Fevered Planet
Title | Fevered Planet PDF eBook |
Author | John Vidal |
Publisher | Bloomsbury Publishing |
Pages | 353 |
Release | 2023-06-22 |
Genre | Science |
ISBN | 1526632195 |
A timely and urgent investigation from John Vidal, Environment Editor of the Guardian for nearly thirty years, into how the destruction of nature is releasing disease into our societies 'Urgent, fascinating and essential' GEORGE MONBIOT 'A searing, vital work' BETTANY HUGHES Covid-19, mpox, bird flu, SARS, HIV, AIDS, Ebola; we are living in the Age of Pandemics – one that we have created. As the climate crisis reaches a fever pitch and ecological destruction continues unabated, we are just beginning to reckon with the effects of environmental collapse on our global health. Fevered Planet exposes how the way we farm, what we eat, the places we travel to and the scientific experiments we conduct create the perfect conditions for deadly new diseases to emerge and spread faster and further than ever. Drawing on the latest scientific research and decades of reporting from more than 100 countries, former Guardian environment editor John Vidal takes us into deep, disappearing forests in Gabon and the Congo, valleys scorched by wildfire near Lake Tahoe and our densest, polluted cities to show how closely human, animal and plant diseases are now intertwined with planetary destruction.
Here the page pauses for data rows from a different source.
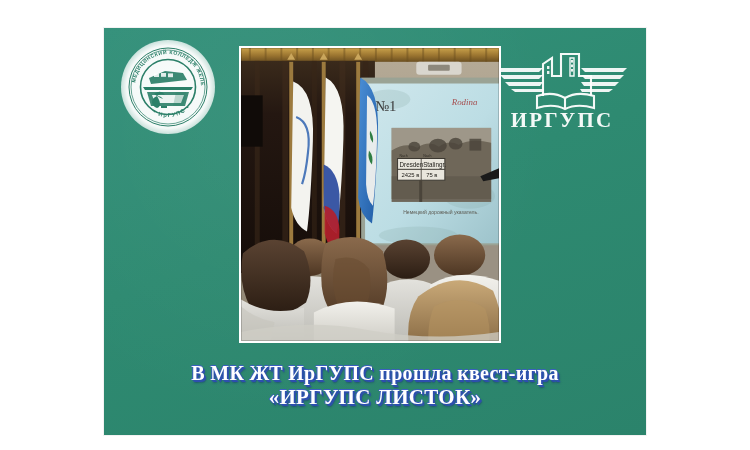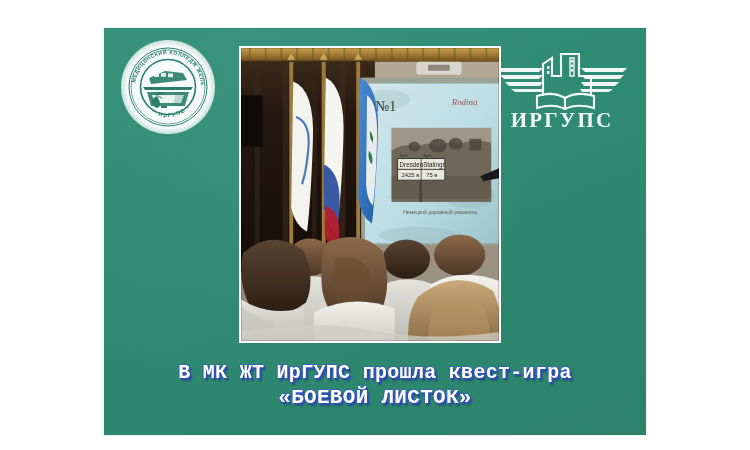--- a/index.html
+++ b/index.html
@@ -81,21 +81,21 @@
     position: absolute;
     left: 0;
     top: 334px;
     width: 542px;
     text-align: center;
     line-height: 1.12;
   }
   .caption .line {
     display: block;
     color: #ffffff;
-    font-family: Liberation Mono, monospace;
+    font-family: Liberation Serif, serif;
     font-weight: bold;
     letter-spacing: 0.3px;
     text-shadow:
        1px 1px 0 #2d4fae,
        2px 2px 0 #2d4fae,
       -1px 0px 0 #3a5fc0,
        0px -1px 0 #3a5fc0,
        2px 3px 2px rgba(20,40,110,0.55);
   }
   .caption .line1 { font-size: 20px; }
@@ -364,17 +364,17 @@
         </g>
 
         <path d="M0 288 q66 -14 130 -2 q66 12 132 2 l0 9 l-262 0 z" fill="#cfcdc6" opacity="0.75"></path>
 
         <rect x="0" y="0" width="262" height="297" fill="none" stroke="rgba(0,0,0,0.18)" stroke-width="2"></rect>
       </svg>
     </div>
 
     <div class="caption">
       <span class="line line1">В МК ЖТ ИрГУПС прошла квест-игра</span>
-      <span class="line line2">«БОЕВОЙ ЛИСТОК»</span>
+      <span class="line line2">«ИРГУПС ЛИСТОК»</span>
     </div>
 
   </div>
 </div>
 
 </body></html>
He calls for an urgent transformation in our relationship with the natural world, and expertly outlines how to make that change possible.
Fevered
Title | Fevered PDF eBook |
Author | Linda Marsa |
Publisher | Rodale |
Pages | 259 |
Release | 2013-08-06 |
Genre | Science |
ISBN | 160529201X |
An assessment of the impact of global warming on human health cites spiraling rates of disease and heatstroke-related deaths and outlines a blueprint for protecting oneself from environment-related health challenges.
More Than Hot
Title | More Than Hot PDF eBook |
Author | Christopher Hamlin |
Publisher | JHU Press |
Pages | 398 |
Release | 2014-11-03 |
Genre | Medical |
ISBN | 1421415038 |
A conceptual and cultural history of fever, a universally experienced and sometimes feared symptom. Winner of the CHOICE Outstanding Academic Title of the Choice ACRL Christopher Hamlin’s magisterial work engages a common experience—fever—in all its varieties and meanings. Reviewing the representations of that condition from ancient times to the present, More Than Hot is a history of the world through the lens of fever. The book deals with the expression of fever, with the efforts of medical scientists to classify it, and with fever’s changing social, cultural, and political significance. Long before there were thermometers to measure it, people recognized fever as a dangerous, if transitory, state of being. It was the most familiar form of alienation from the normal self, a concern to communities and states as well as to patients, families, and healers. The earliest medical writers struggled for a conceptual vocabulary to explain fever. During the Enlightenment, the idea of fever became a means to acknowledge the biological experiences that united humans. A century later, in the age of imperialism, it would become a key element of conquest, both an important way of differentiating places and races, and of imposing global expectations of health. Ultimately the concept would split: "fevers" were dangerous and often exotic epidemic diseases, while “fever” remained a curious physiological state, certainly distressing but usually benign. By the end of the twentieth century, that divergence divided the world between a global South profoundly affected by fevers—chiefly malaria—and a North where fever, now merely a symptom, was so medically trivial as to be transformed into a familiar motif of popular culture. A senior historian of science and medicine, Hamlin shares stories from individuals—some eminent, many forgotten—who exemplify aspects of fever: reflections of the fevered, for whom fevers, and especially the vivid hallucinations of delirium, were sometimes transformative; of those who cared for them (nurses and, often, mothers); and of those who sought to explain deadly epidemic outbreaks. Significant also are the arguments of the reformers, for whom fever stood as a proxy for manifold forms of injustice. Broad in scope and sweep, Hamlin’s study is a reflection of how the meanings of diseases continue to shift, affecting not only the identities we create but often also our ability to survive.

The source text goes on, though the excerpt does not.